Event Location: NSH 1507
Bio: Ricardo S. Cabral is working on a joint PhD program between Carnegie Mellon and IST-Lisbon. He received his Master’s degree in ECE at IST-Lisbon and a research grant from the Portuguese Science Foundation, in 2009, for work in correspondence methods for structure from motion. He received an outstanding academic achievement award in 2008 from IST-Lisbon, where he worked in several projects, including video handling for the 2012 London Olympics.

His research focuses on Computer Vision and Machine Learning, specifically in the application of low rank models for visual learning tasks. He is also a member of the Human Sensing Lab http://humansensing.cs.cmu.edu/) and of the PrintART project (http://printart.isr.ist.utl.pt), which aims to provide Artists and Art Historians with Computer Vision tools.

In the Summer of 2011, he was with the R&D Department of Industrial Light and Magic developing the next generation of special effects for the Movie industry. Last Summer, he was with Google Lightfield team researching and developing core computer vision techniques for Google Maps.

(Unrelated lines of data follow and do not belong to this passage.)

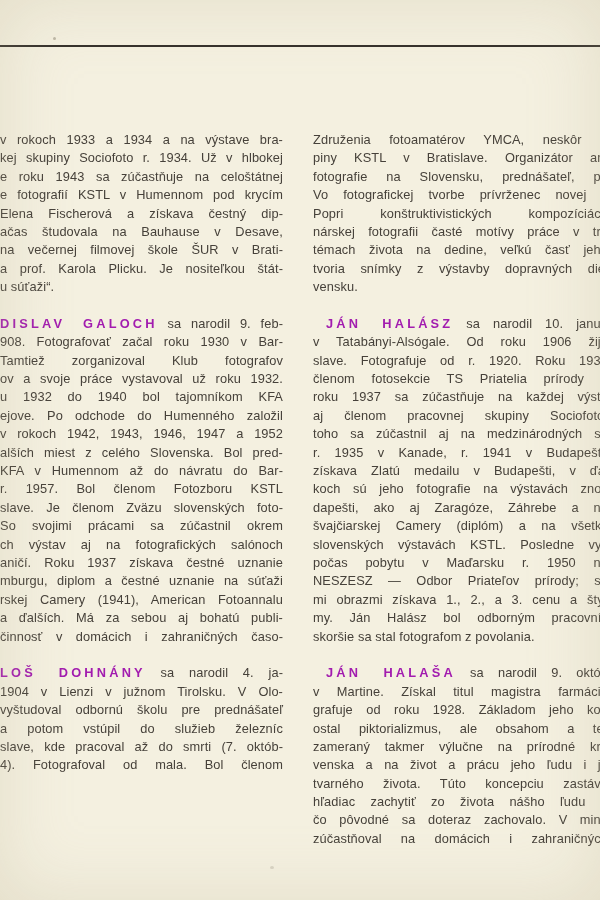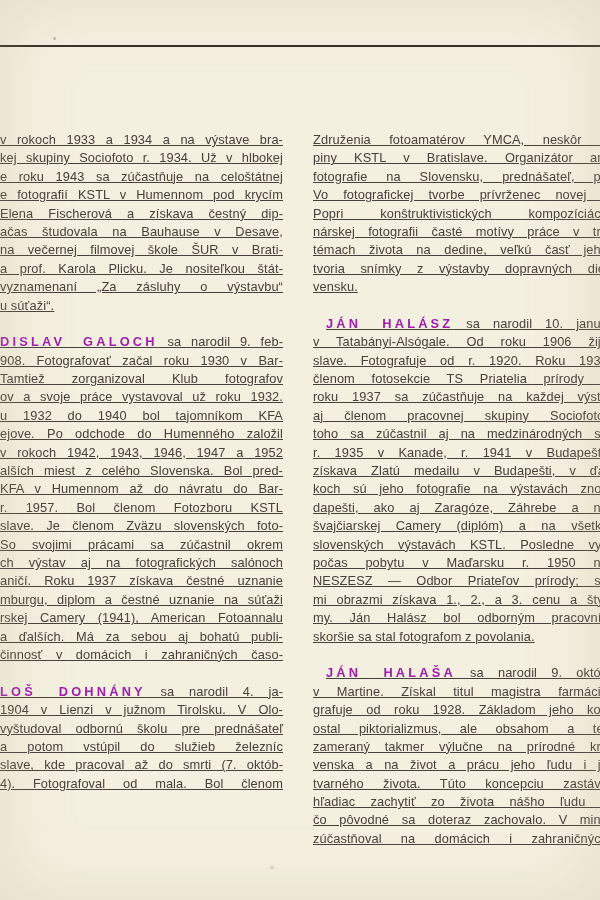--- a/index.html
+++ b/index.html
@@ -14,21 +14,21 @@
   }
   .top-rule{
     position:absolute;left:0;top:45px;width:600px;height:2.4px;
     background:#332f2a;
   }
   .col{
     position:absolute;top:131px;color:#46413a;
   }
   .col-left{left:0;width:283px;}
   .col-right{left:313px;width:295px;}
-  .para{margin:0 0 18.4px 0;text-decoration:underline;}
+  .para{margin:0 0 18.4px 0;}
   .para:last-child{margin-bottom:0;}
   .tline{
     height:18.4px;line-height:18.4px;font-size:12.8px;
     letter-spacing:0.1px;overflow:visible;white-space:normal;
   }
   .just{text-align:justify;text-align-last:justify;}
   .short{text-align:left;}
   .indent{text-indent:13px;}
   .pname{
     font-weight:700;color:#a21caf;
@@ -49,21 +49,20 @@
   <div class="col col-left" style="color: rgb(70, 65, 58);">
       <div class="para">
         <div class="tline just">v rokoch 1933 a 1934 a na výstave bra-</div>
         <div class="tline just">kej skupiny Sociofoto r. 1934. Už v hlbokej</div>
         <div class="tline just">e roku 1943 sa zúčastňuje na celoštátnej</div>
         <div class="tline just">e fotografií KSTL v Humennom pod krycím</div>
         <div class="tline just">Elena Fischerová a získava čestný dip-</div>
         <div class="tline just">ačas študovala na Bauhause v Desave,</div>
         <div class="tline just">na večernej filmovej škole ŠUR v Brati-</div>
         <div class="tline just">a prof. Karola Plicku. Je nositeľkou štát-</div>
-        <div class="tline just">vyznamenaní „Za zásluhy o výstavbu“</div>
         <div class="tline short">u súťaži“.</div>
       </div>
       <div class="para">
         <div class="tline just"><span class="pname">DISLAV GALOCH</span> sa narodil 9. feb-</div>
         <div class="tline just">908. Fotografovať začal roku 1930 v Bar-</div>
         <div class="tline just">Tamtiež zorganizoval Klub fotografov</div>
         <div class="tline just">ov a svoje práce vystavoval už roku 1932.</div>
         <div class="tline just">u 1932 do 1940 bol tajomníkom KFA</div>
         <div class="tline just">ejove. Po odchode do Humenného založil</div>
         <div class="tline just">v rokoch 1942, 1943, 1946, 1947 a 1952</div>

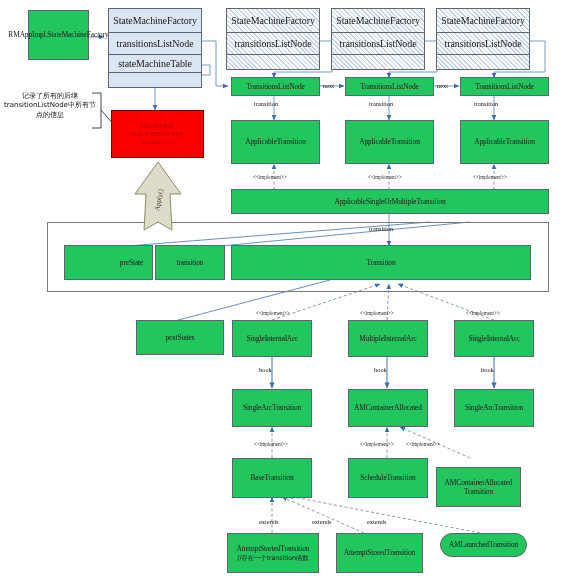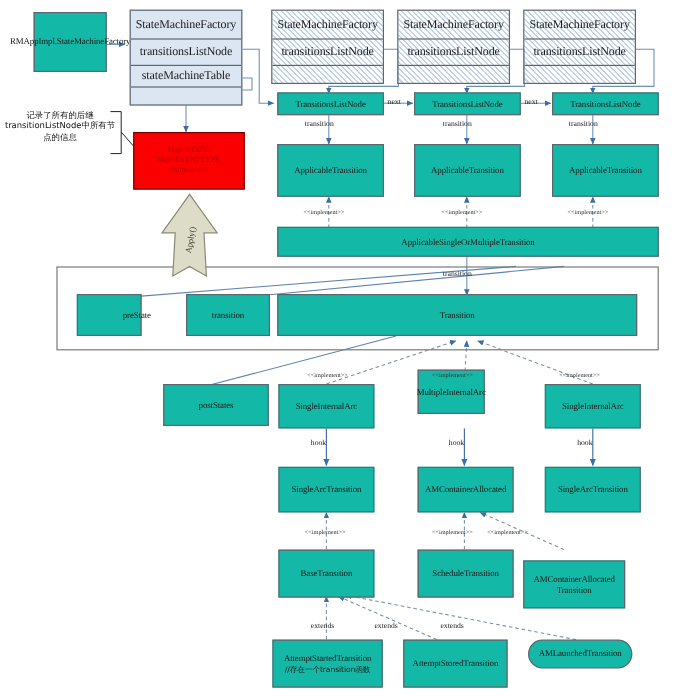--- a/index.html
+++ b/index.html
@@ -19,21 +19,21 @@
     position: absolute;
     left: 0;
     top: 0;
     width: 581px;
     height: 580px;
     pointer-events: none;
   }
   .box {
     position: absolute;
     box-sizing: border-box;
-    background: #14b8a6;
+    background: #22c55e;
     border: 1px solid #5b6670;
     display: flex;
     align-items: center;
     justify-content: center;
     text-align: center;
     font-size: 7.4px;
     line-height: 1.25;
     color: #1a1a1a;
     letter-spacing: -0.1px;
     padding: 1px 2px;
@@ -276,37 +276,37 @@
   </div>
 
   <div class="box" style="left:231px; top:189px; width:318px; height:25px;">
     <span>ApplicableSingleOrMultipleTransition</span>
   </div>
 
   <div class="lbl" style="left:369px; top:225px;">transition</div>
 
   <div class="group-frame" style="left:47px; top:222px; width:502px; height:70px;"></div>
 
-  <div class="box" style="left:64px; top:245px; width:54px; height:35px;padding-left:48px;">
+  <div class="box" style="left:64px; top:245px; width:89px; height:35px;padding-left:48px;">
     <span>preState</span>
   </div>
   <div class="box" style="left:155px; top:245px; width:70px; height:35px;">
     <span>transition</span>
   </div>
   <div class="box" style="left:231px; top:245px; width:300px; height:35px;">
     <span>Transition</span>
   </div>
 
   <div class="box" style="left:136px; top:320px; width:88px; height:35px;">
     <span>postStates</span>
   </div>
   <div class="box" style="left:232px; top:320px; width:80px; height:37px;">
     <span>SingleInternalArc</span>
   </div>
-  <div class="box" style="left:348px; top:308px; width:56px; height:37px;">
+  <div class="box" style="left:348px; top:320px; width:80px; height:37px;">
     <span>MultipleInternalArc</span>
   </div>
   <div class="box" style="left:454px; top:320px; width:80px; height:37px;">
     <span>SingleInternalArc</span>
   </div>
 
   <div class="lbl stereo" style="left:256px; top:310px;">&lt;&lt;implement&gt;&gt;</div>
   <div class="lbl stereo" style="left:360px; top:310px;">&lt;&lt;implement&gt;&gt;</div>
   <div class="lbl stereo" style="left:466px; top:310px;">&lt;&lt;implement&gt;&gt;</div>
 

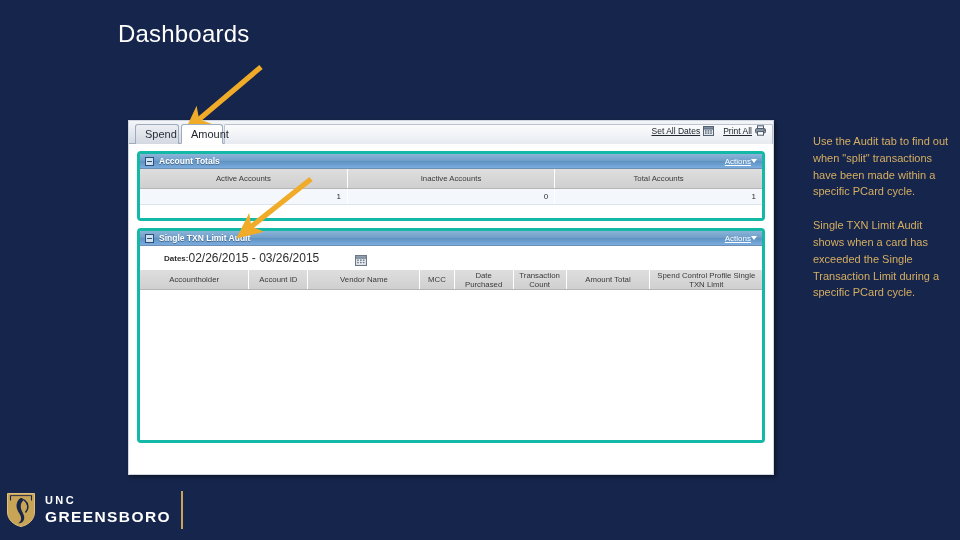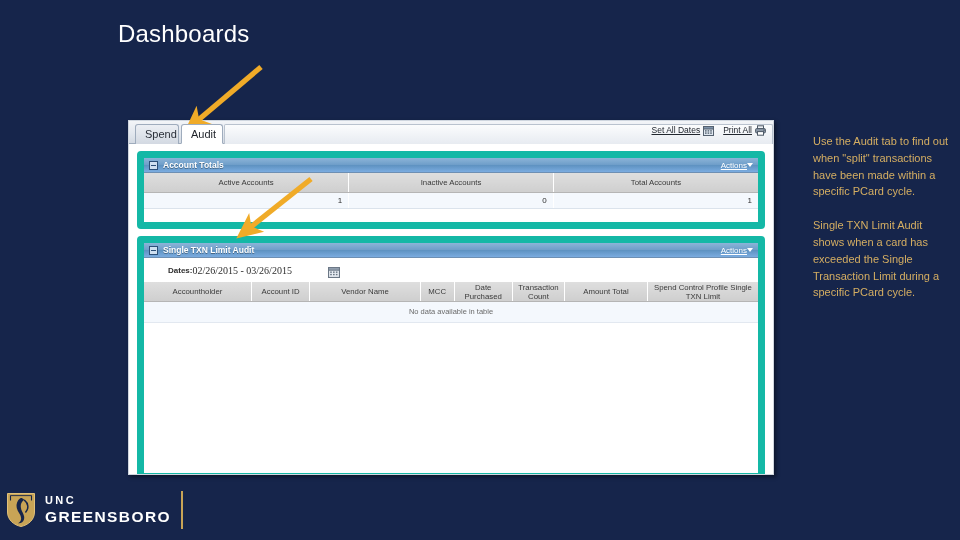--- a/index.html
+++ b/index.html
@@ -105,35 +105,35 @@
     position: absolute;
     right: 7px;
     top: 4px;
     display: flex;
     align-items: center;
     gap: 9px;
     z-index: 6;
   }
   .tb-item {
     display: flex;
-    align-items: flex-start;
+    align-items: center;
     gap: 3px;
     font-size: 8.5px;
     color: #21262e;
   }
   .tb-item .lbl {
     text-decoration: underline;
     white-space: nowrap;
   }
   .ico { display:block; }
 
   
   .panel {
     margin: 7px 8px 0 8px;
-    border: 7px solid #14b8a6;
+    border: 3px solid #14b8a6;
     border-radius: 4px;
     background: #ffffff;
     overflow: hidden;
   }
   .panel-head {
     height: 15px;
     background: linear-gradient(to bottom, #8cb4d8 0%, #6f9ec9 48%, #5e92c1 52%, #7bace0 100%);
     border-bottom: 1px solid #6d8fb3;
     display: flex;
     align-items: center;
@@ -218,23 +218,22 @@
     height: 24px;
     padding: 0 0 0 24px;
     background: #ffffff;
   }
   .dates-label {
     font-size: 8px;
     color: #2d2d2d;
     font-weight: bold;
   }
   .dates-value {
-    font-size: 10px;
+    font-size: 12px;
     color: #2d2d2d;
-    font-family: Liberation Serif, serif;
   }
   .cal-btn {
     margin-left: 36px;
     width: 12px; height: 12px;
   }
 
   .nodata {
     background: #f4f8fd;
     text-align: center;
     font-size: 7.5px;
@@ -293,21 +292,21 @@
 </head>
 <body>
 
 <div id="slide-title">Dashboards</div>
 
 <div id="app-screenshot">
 
   <div class="tabstrip">
     <div class="tab-filler"></div>
     <div class="tab" id="tab-spend">Spend</div>
-    <div class="tab active" id="tab-audit">Audit</div>
+    <div class="tab active" id="tab-audit">Amount</div>
 
     <div class="toolbar-actions">
       <div class="tb-item">
         <span class="lbl">Set All Dates</span>
         <svg class="ico" width="11" height="11" viewBox="0 0 11 11">
           <rect x="0.5" y="1.5" width="10" height="9" fill="#dfe7f0" stroke="#55616f"></rect>
           <rect x="0.5" y="1.5" width="10" height="2.5" fill="#7e93ab" stroke="#55616f"></rect>
           <g fill="#55616f">
             <rect x="2" y="5.2" width="1.6" height="1.4"></rect>
             <rect x="4.6" y="5.2" width="1.6" height="1.4"></rect>
@@ -404,21 +403,20 @@
           <th>Account ID</th>
           <th>Vendor Name</th>
           <th>MCC</th>
           <th>Date Purchased</th>
           <th>Transaction Count</th>
           <th>Amount Total</th>
           <th>Spend Control Profile Single TXN Limit</th>
         </tr>
       </thead>
     </table>
-    <div class="nodata">No data available in table</div>
     <div class="panel-tail"></div>
   </div>
 </div>
 
 <svg class="arrow-svg" id="arrow-to-audit-tab" width="90" height="74" viewBox="0 0 90 74">
   <defs>
     <marker id="ah1" markerWidth="5" markerHeight="5" refX="3.6" refY="2.5" orient="auto">
       <path d="M5,2.5 L0,0.2 L1.3,2.5 L0,4.8 Z" fill="#f0ab28"></path>
     </marker>
   </defs>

Abstract: Low rank models have been widely used for the representation of shape, appearance or motion in computer vision problems. Traditional approaches to fit low rank models make use of an explicit bilinear factorization. These approaches benefit from fast numerical methods for optimization and easy kernelization. However, they suffer from serious local minima problems depending on the loss function and the amount/type of missing data. Recently, these low-rank models have alternatively been formulated as convex problems using the nuclear norm regularizer; unlike factorization methods, their numerical solvers are slow and it is unclear how to kernelize them or to impose a rank a priori.

This paper proposes a unified approach to bilinear factorization and nuclear norm regularization, that inherits the benefits of both. We analyze the conditions under which these approaches are equivalent. Moreover, based on this analysis we propose a new optimization algorithm and a “rank continuation” strategy that outperform state-of-the-art approaches for Robust PCA, Structure from Motion and Photometric Stereo with outliers and missing data.